Philosophical work
- Institutions: University of South Florida, Yale University
- Main interests: Feminist theory, Latin American philosophy, Nietzsche, Continental philosophy, Philosophy of culture, Postcolonial feminism

= Ofelia Schutte =

American philosophy professor (born 1945)

Ofelia Schutte (born 1945) is Professor Emerita of Philosophy at the University of South Florida, where she had served as Professor of Philosophy since 2004, and as Professor of Women's Studies (and chair of the department) from 1999 until 2004. Schutte is recognized by many as a senior Latina feminist philosopher, and has played a crucial role in launching the field of Latin American philosophy and Latinx philosophy within the United States.

==Education and career==
Schutte received her bachelor's in English from Barry College in 1966. After receiving her bachelor's, she went on to receive a master's degree in English from the University of Miami in 1969, a master's degree in philosophy from Miami University in 1970, and a doctorate in philosophy from Yale University in 1978, with her focus being the work of Friedrich Nietzsche and German philosophy following Immanuel Kant.
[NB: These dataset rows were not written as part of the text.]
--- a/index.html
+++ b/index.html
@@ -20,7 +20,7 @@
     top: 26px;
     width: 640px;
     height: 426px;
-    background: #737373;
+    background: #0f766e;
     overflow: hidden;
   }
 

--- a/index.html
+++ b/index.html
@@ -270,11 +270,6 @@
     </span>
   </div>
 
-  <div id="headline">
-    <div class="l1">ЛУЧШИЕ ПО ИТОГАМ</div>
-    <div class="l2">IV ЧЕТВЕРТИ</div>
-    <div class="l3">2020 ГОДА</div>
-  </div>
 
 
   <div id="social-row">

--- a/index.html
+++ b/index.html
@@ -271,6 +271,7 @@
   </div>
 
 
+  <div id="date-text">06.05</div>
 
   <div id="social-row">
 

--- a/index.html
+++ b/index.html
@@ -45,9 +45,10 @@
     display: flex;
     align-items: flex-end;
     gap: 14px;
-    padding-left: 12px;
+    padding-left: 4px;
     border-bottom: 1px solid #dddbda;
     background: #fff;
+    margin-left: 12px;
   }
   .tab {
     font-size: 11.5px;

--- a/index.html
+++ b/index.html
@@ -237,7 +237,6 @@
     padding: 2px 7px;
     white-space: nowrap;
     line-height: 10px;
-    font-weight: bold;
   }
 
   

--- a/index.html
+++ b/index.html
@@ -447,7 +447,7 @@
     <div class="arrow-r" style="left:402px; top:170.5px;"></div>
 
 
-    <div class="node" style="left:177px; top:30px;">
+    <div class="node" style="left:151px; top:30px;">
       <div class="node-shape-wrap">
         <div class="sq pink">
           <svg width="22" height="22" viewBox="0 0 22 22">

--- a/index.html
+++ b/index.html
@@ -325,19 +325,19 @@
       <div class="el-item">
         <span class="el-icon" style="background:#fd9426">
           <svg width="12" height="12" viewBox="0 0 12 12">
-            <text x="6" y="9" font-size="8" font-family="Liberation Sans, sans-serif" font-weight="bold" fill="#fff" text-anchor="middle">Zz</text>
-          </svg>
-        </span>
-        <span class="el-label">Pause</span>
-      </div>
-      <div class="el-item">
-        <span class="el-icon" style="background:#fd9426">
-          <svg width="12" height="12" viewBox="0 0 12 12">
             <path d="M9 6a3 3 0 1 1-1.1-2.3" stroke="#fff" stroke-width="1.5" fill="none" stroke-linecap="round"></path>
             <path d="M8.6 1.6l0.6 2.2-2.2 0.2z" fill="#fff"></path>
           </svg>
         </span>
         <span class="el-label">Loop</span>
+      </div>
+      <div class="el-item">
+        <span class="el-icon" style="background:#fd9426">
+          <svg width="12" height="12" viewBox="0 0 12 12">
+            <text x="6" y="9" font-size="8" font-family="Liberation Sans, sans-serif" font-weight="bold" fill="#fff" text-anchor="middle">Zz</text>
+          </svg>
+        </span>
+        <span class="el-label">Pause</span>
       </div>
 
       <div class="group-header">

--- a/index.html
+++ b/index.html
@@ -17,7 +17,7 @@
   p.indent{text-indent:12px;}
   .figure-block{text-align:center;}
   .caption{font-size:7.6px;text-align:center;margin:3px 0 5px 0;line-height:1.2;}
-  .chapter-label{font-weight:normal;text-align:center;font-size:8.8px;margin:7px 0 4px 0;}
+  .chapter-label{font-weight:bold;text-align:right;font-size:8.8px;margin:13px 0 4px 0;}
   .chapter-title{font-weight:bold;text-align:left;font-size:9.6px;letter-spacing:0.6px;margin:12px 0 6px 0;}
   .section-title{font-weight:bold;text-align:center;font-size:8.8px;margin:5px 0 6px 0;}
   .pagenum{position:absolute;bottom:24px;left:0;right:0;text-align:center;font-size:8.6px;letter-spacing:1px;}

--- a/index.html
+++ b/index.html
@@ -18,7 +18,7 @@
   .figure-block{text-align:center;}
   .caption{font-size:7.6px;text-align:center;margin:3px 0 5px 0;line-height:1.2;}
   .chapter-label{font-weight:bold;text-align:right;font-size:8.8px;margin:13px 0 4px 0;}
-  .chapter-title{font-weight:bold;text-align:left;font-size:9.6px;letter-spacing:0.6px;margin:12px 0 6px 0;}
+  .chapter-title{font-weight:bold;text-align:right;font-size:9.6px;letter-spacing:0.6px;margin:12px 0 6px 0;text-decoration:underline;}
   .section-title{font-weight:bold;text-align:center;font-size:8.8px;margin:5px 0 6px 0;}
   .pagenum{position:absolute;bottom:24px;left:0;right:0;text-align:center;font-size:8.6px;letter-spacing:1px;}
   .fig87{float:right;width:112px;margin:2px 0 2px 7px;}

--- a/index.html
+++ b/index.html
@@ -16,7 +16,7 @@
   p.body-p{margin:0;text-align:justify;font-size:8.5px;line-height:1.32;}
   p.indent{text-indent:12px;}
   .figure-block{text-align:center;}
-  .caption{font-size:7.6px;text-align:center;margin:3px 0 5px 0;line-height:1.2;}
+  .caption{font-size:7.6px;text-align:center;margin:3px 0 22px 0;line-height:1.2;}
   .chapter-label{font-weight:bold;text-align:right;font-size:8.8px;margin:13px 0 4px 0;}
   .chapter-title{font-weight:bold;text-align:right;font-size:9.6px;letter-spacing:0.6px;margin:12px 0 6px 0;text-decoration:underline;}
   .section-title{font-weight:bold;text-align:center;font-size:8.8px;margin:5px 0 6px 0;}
While working towards her degrees, Schutte served as an instructor of philosophy and English at Miami University. After receiving her doctorate, she accepted a position as Assistant Professor of Humanities at the University of Florida, transitioning to Philosophy one year later. She was promoted to Associate Professor in 1984, and full professor in 1994. After a 20-year teaching career at the University of Florida, in 1999 Schutte moved to the University of South Florida, where she chaired the Women's Studies Department. In 2004, Schutte left the Women's Studies department, and became Professor of Philosophy. In 2012, she received emerita status.

In addition to her university appointments, Schutte has served in a number of other professional roles, including chairing the American Philosophical Association's Committee on Hispanics/Latinos, and in a large number of editorial roles, including being associate editor and board member of Hypatia: A Journal of Feminist Philosophy between 1990 and 2006 (and continuing as an advisory board member since,) serving on the advisory board of the Cuadernos de Filosofia at the University of Buenos Aires since 2007, being a member of the editorial board of Teaching Philosophy from 2006 to 2011, and being a member of the editorial board of Mora: Revista del Area Interdisciplinaria de Estudios de la Mujer since 1995, and being a member of Journal of the Argentine Society of Women in Philosophy's between 1989 and 2000.

==Research areas==
Including feminist and pro-Latino/Latina ideas in her work, Schutte has been described as an "unwavering" defender of feminist and Latina philosophy in the modern discourse, and has been acknowledged as a leader in feminist Latina philosophy. Some of her research was conducted as a Bunting scholar and a Fulbright scholar. One of her goals is to examine marginalized populations without attempting to engage in cultural assimilation. She has posited that all intercultural interaction is inherently incommensurate to some degree.

==Publications==
Schutte's first publications were a feminist interpretation of Friedrich Nietzsche: her dissertation, which shared a title with her first book, Beyond Nihilism: Nietzsche Without Masks. In this book, she agrees with Nietzsche's efforts to deconstruct dualism and rejects nihilism as part of a dualist philosophy. However, she criticizes the political implications Nietzsche writes into his work. Her second book, Cultural Identity and Social Liberation in Latin American Thought, discussed the interaction of activist movements and the progressive philosophies behind them in 20th century Latin America. It was instrumental in bringing Latin American philosophy and thought to the United States. She was also one of the first philosophers to publish on Latin America in the United States, shortly behind Jorge Gracia.